[TASK INPUTS]

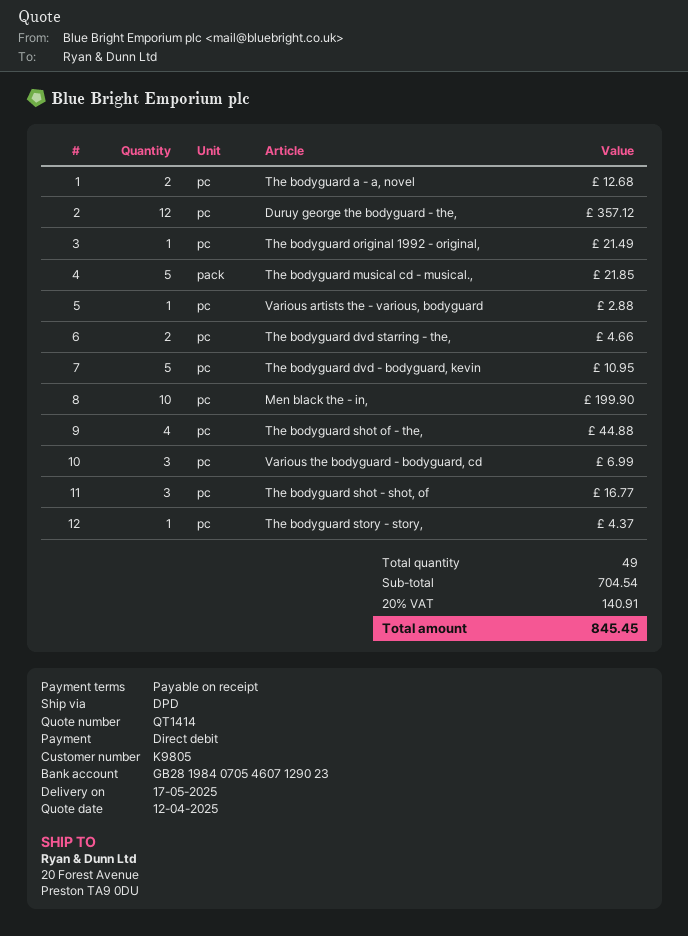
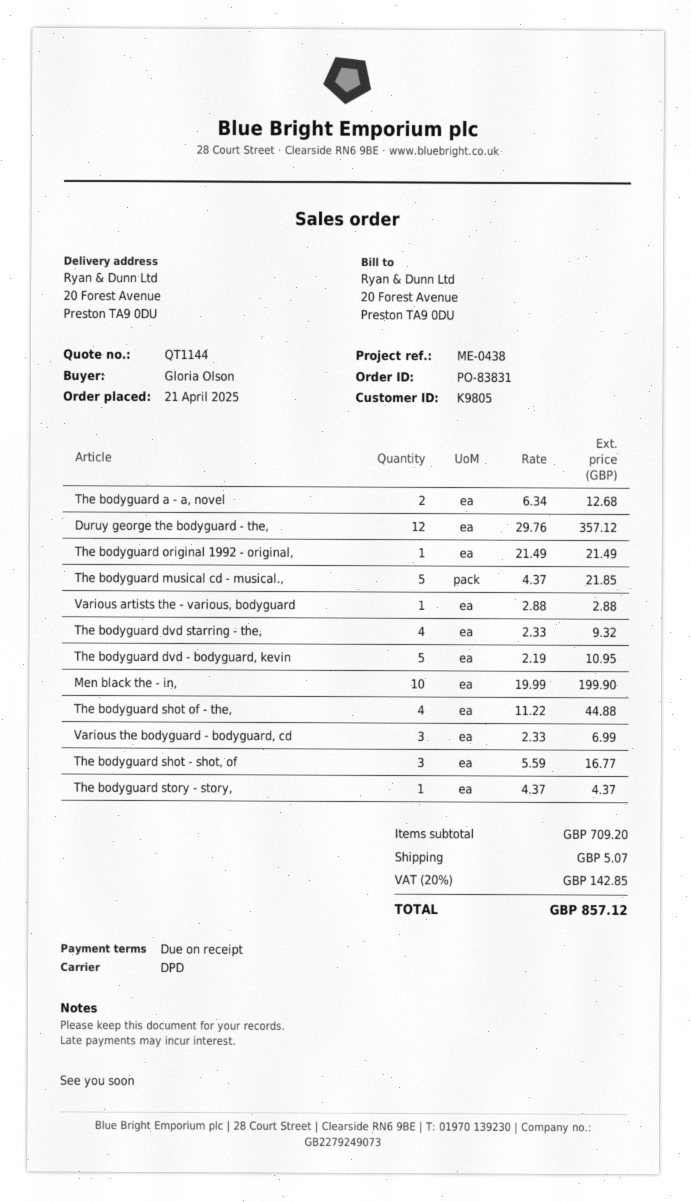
quote number: QT1414 -> QT1144
The bodyguard dvd starring - the,: 2 for 4.66 -> 4 for 9.32
subtotal: 704.54 -> 709.20
shipping: none -> 5.07
tax: 20% = 140.91 -> 20% = 142.85
total: 845.45 -> 857.12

[/TASK INPUTS]

# [YOUR OBJECTIVE]
Give back the full data exactly as it reads, but drop the pictures.

# [ANSWER FOR THE TASK]
quote number: QT1414 -> QT1144
The bodyguard dvd starring - the,: 2 for 4.66 -> 4 for 9.32
subtotal: 704.54 -> 709.20
shipping: none -> 5.07
tax: 20% = 140.91 -> 20% = 142.85
total: 845.45 -> 857.12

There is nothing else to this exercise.